For comparison, the Consumer Price Index for All Urban Consumers, commonly used to measure price levels and inflation, rose by 47% over the same time frame.

“Employers face a tension between controlling the bottom-line impact of health care costs and helping workers achieve financial wellness,” said Spiegel in a release. “On the one hand, employers are more frequently implementing financial wellness programs as a means to improve their employees’ financial wellbeing.
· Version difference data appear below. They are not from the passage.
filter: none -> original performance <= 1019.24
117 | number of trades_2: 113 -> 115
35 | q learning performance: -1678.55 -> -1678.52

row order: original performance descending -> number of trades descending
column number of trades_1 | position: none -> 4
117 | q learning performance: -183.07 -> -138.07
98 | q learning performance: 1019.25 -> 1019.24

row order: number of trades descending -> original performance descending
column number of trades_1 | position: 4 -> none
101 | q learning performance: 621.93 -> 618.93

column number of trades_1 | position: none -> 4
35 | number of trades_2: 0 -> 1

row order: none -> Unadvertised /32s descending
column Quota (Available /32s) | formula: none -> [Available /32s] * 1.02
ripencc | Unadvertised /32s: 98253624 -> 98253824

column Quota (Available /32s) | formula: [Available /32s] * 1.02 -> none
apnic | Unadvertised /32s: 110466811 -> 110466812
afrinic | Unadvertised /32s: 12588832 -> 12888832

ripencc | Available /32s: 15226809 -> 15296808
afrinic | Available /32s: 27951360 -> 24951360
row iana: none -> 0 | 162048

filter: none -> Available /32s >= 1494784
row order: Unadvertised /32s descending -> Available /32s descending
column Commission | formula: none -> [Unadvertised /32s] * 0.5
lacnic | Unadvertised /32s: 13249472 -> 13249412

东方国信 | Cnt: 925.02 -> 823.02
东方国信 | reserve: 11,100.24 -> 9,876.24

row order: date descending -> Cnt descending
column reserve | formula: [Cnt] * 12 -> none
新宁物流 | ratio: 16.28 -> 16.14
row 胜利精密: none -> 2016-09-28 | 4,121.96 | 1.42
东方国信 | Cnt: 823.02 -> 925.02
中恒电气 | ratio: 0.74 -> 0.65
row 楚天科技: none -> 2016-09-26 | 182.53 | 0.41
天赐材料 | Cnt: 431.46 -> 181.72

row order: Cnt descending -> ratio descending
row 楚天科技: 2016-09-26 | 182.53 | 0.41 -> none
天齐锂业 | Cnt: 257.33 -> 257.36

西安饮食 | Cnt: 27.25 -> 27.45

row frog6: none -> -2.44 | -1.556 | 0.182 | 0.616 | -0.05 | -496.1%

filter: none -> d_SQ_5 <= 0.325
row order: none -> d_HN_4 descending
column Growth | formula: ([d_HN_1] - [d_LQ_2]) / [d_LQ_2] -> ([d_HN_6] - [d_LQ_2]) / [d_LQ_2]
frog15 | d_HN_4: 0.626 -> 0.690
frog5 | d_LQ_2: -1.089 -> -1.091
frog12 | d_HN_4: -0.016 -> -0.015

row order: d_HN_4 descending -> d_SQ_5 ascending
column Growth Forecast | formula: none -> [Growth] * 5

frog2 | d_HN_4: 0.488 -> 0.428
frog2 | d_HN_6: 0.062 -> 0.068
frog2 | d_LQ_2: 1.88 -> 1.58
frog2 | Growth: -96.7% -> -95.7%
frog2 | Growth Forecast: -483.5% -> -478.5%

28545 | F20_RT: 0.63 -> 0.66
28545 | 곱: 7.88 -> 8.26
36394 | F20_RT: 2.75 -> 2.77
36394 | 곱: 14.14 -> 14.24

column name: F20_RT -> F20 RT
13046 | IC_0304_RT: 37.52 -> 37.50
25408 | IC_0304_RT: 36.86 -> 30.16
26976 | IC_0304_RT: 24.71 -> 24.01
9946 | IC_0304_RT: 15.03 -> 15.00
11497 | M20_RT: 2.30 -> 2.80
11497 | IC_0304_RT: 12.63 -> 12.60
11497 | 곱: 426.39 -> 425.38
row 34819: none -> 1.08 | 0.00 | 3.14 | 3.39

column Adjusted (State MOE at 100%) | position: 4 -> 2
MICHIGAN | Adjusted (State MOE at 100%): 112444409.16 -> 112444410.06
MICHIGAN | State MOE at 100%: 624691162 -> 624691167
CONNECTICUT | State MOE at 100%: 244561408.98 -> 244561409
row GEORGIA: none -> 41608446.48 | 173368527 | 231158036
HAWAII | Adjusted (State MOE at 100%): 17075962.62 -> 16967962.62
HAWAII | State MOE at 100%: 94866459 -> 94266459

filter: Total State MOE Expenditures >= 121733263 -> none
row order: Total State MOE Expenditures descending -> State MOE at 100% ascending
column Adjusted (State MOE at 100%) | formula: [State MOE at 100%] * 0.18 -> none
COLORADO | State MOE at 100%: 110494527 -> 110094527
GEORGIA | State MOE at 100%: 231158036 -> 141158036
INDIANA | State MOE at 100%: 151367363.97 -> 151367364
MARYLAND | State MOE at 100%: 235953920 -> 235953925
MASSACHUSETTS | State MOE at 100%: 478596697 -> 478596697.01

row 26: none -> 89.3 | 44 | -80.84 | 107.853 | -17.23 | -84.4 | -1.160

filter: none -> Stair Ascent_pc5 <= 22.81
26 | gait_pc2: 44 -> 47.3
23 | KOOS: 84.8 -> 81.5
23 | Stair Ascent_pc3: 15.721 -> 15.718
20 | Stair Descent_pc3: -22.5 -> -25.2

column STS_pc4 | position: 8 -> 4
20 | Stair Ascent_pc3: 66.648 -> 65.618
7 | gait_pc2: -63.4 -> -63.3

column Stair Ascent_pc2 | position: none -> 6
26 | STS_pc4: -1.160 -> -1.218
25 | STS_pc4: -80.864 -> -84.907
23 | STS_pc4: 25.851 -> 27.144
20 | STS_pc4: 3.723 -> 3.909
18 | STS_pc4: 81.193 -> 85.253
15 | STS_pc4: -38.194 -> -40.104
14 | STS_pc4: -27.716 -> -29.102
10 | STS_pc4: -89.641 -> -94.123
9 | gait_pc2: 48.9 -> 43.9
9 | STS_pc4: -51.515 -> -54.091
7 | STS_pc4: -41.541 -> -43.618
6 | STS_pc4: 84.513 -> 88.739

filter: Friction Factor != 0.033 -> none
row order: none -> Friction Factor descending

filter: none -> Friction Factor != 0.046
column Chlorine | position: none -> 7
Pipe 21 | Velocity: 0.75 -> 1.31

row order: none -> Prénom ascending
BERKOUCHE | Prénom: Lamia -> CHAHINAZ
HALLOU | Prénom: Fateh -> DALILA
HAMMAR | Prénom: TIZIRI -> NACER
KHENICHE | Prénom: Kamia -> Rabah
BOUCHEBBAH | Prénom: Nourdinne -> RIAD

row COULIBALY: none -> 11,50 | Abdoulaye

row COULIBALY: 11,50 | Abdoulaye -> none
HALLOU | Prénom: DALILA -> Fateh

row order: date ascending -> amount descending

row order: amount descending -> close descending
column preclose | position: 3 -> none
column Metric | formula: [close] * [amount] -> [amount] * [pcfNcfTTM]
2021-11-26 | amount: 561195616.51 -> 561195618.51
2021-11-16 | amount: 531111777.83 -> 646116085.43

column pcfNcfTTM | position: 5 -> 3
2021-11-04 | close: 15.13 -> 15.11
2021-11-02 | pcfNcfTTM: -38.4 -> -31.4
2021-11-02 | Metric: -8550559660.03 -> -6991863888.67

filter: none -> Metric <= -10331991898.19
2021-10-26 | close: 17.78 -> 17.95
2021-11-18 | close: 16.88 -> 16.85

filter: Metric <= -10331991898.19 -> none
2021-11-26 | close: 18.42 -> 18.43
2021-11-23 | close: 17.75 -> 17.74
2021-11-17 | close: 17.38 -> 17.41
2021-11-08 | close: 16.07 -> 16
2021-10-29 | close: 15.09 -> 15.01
On the other hand, in an effort to wrangle health care cost increases, employers often turn to raising their health plan’s deductible, potentially offsetting the positive impact of any financial wellness initiatives.”

While EBRI research found that the share of expenditures that health care consumers pay out of pocket has increased, Spiegel tells PLANSPONSOR that several counterintuitive findings emerged with significant implications for plan sponsors.

“Even for patients in high-deductible plans, the costs for them are decreasing, but an aggregate analysis of all health care patients, and all health plans in aggregate, found that costs are increasing because there’s been a shift in the types of health plans that patients are enrolling in,” he says. “Employers are increasingly offering high-deductible plans—some employers have gone full replacement, and you can only enroll in high-deductible plans, and that’s been the reason for the aggregate shift in spending terms.”

High-deductible health plans are paired with health savings accounts as a workplace benefit. Contributions to HSAs decreased because of the effect of the pandemic, EBRI reported in 2021.   

A ‘Fundamental’ Tension

While employers increasingly are embracing financial wellness initiatives to help alleviate workers’ financial stress, employers’ selection of health insurance that requires workers to increase their share of payment for medical expenditures could “run counter” to the trend of financial wellness programs.   

“Asking workers and patients to pay a higher share of their medical expenditures may run counter to new trends that employers are embracing by placing additional emphasis on their employees’ financial well-being,” Spiegel says.  

This tension presents employers with hard choices, he adds.   

“There’s not really a magic bullet, or a single thing in particular that employers and plan sponsors can do to strike the very delicate balance of fostering their employees’ financial wellness while also asking them to pay for a greater share of their medical expenditures,” Spiegel says.

Jason Chepenik, senior vice president of retirement and wealth at OneDigital, agrees that this is a difficult issue. He urges plan sponsors to take the long-term view to find a balance and not use what is perhaps the easy strategy—high-deductible health plans. He explains that cutting company health costs with high-deductible plans is but one among many possibilities. 

“I say it’s the easy path, the easy button, while at the same time it’s not so easy, because it delivers a negative message,” Chepenik says. “It’s easy for a C-suite person to look only at cost, whereas there are likely other strategies to employ which take longer to implement and see impact, like wellness programs and the things that can ultimately drive better behavior, which ultimately would lower costs in general.”

Chepenik advises that plan sponsors, in place of generic financial wellness programming, approach employee well-being holistically through a “workforce strategy versus benefits spend [lense],” Chepenik says.  

“They should also be looking at total benefits spend—not siloed [considerations of] how much is my health insurance, how much is my dental, separate from their 401(k) contribution or the retirement plan savings,” he says. “It should be a conversation about all the benefits—look at total benefits spend and the impact to an organization and have a three- or five-year game plan tied to data and outcomes.”